* **WORK REQUEST**
Every entry below should be written out exactly, and no image should appear.

* **Screenshot and code edit data**
- - - - -

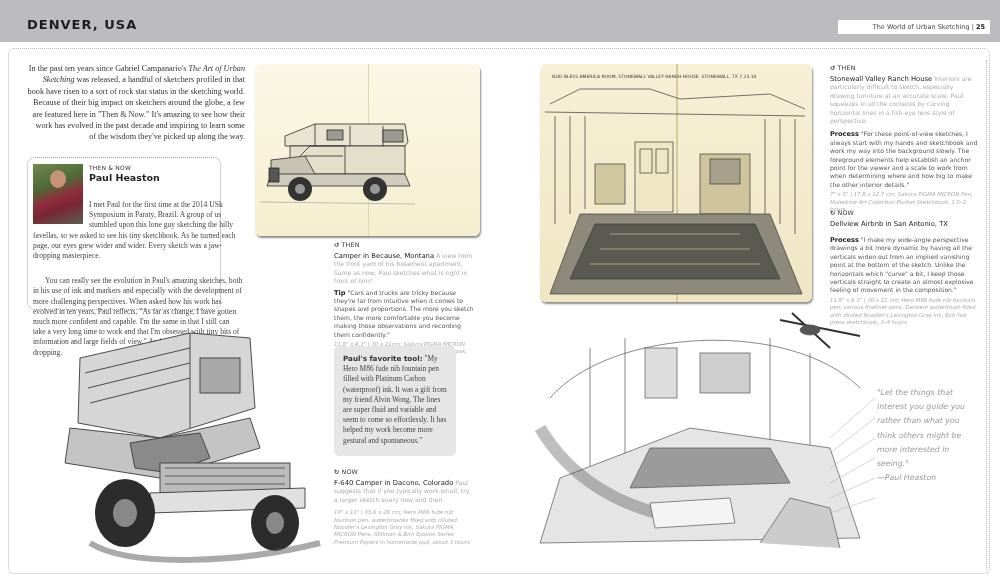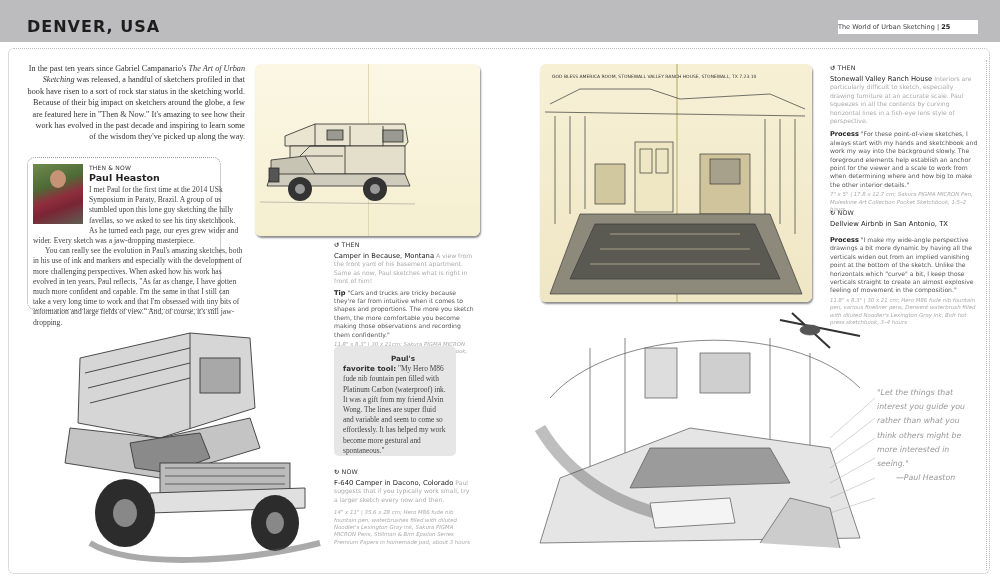"DENVER, USA" .page-title { font-size: 16px -> 13px }
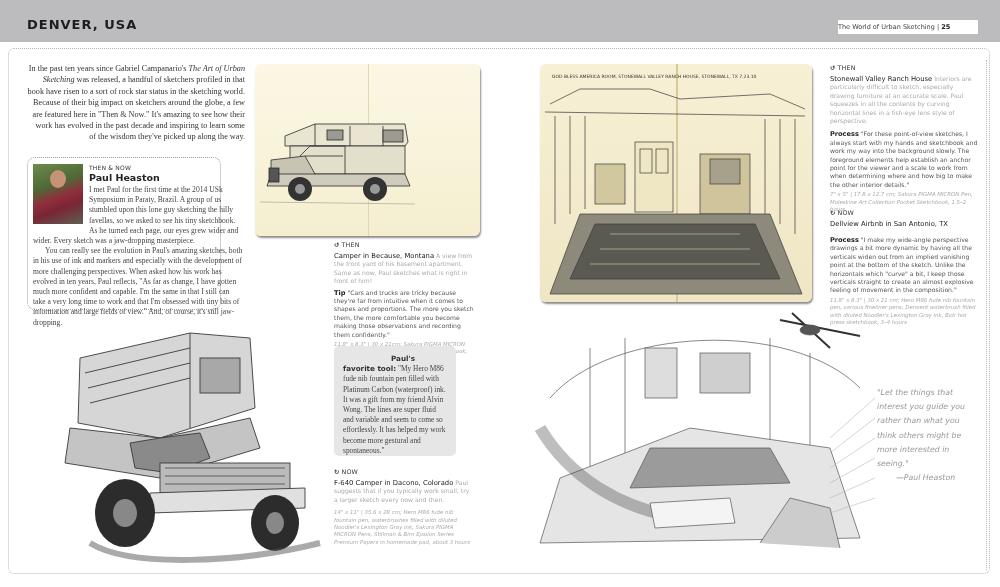"The World of Urban Sketching" .running-head { text-align: none -> right; width: 140px -> 152px }
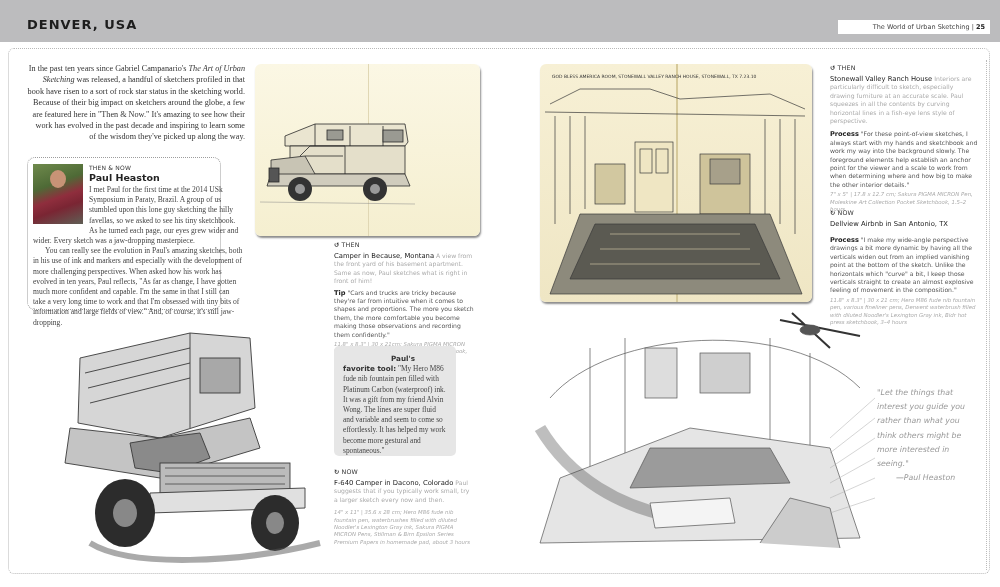"I met Paul for the" .profile-text p { margin-top: none -> 15px }
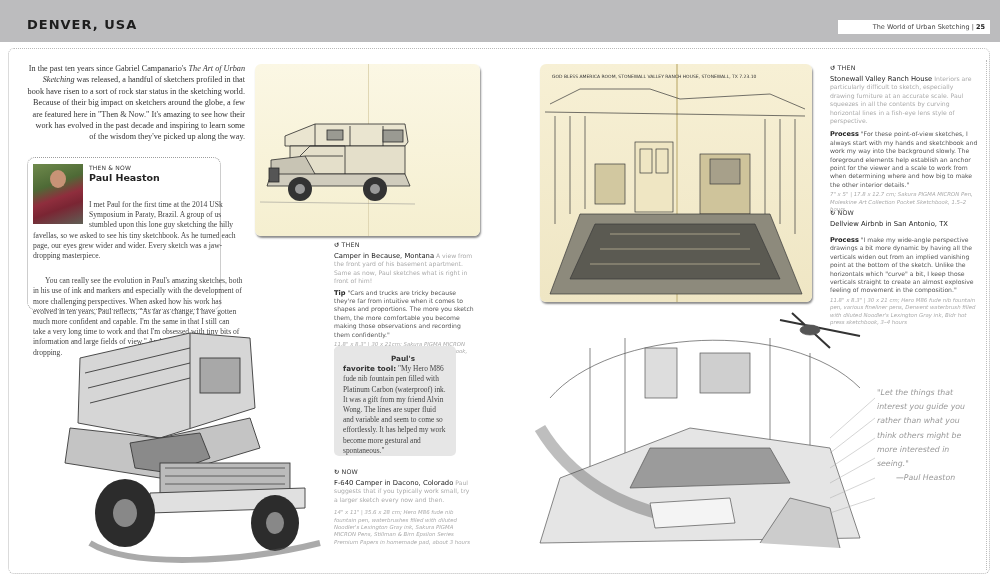"Paul's favorite tool:" .tool-box b { margin-left: 48px -> none }
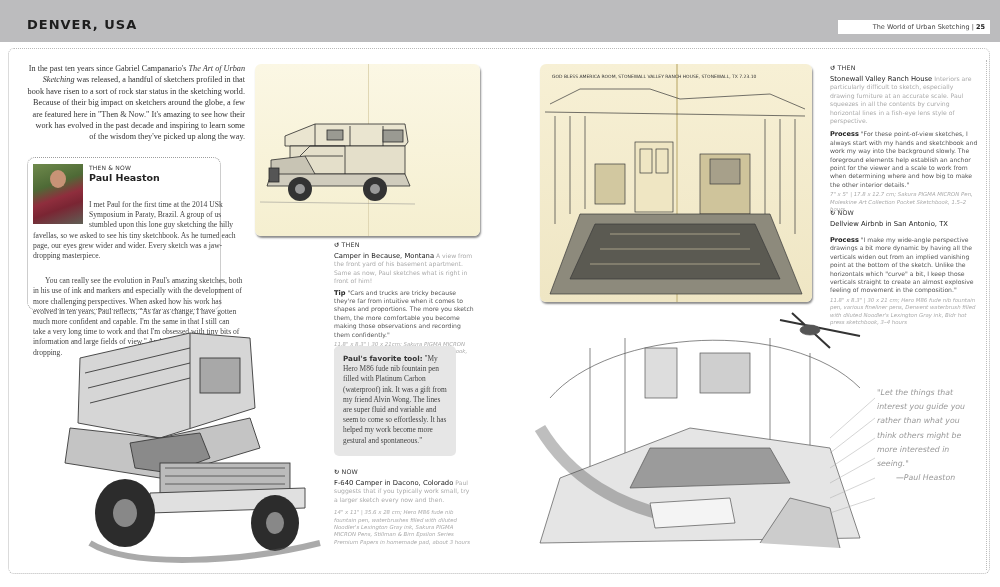"—Paul Heaston" .quote-attr { margin-left: 19px -> none }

- - - - -

* **EXPECTED OUTPUT**
"DENVER, USA" .page-title { font-size: 16px -> 13px }
"The World of Urban Sketching" .running-head { text-align: none -> right; width: 140px -> 152px }
"I met Paul for the" .profile-text p { margin-top: none -> 15px }
"Paul's favorite tool:" .tool-box b { margin-left: 48px -> none }
"—Paul Heaston" .quote-attr { margin-left: 19px -> none }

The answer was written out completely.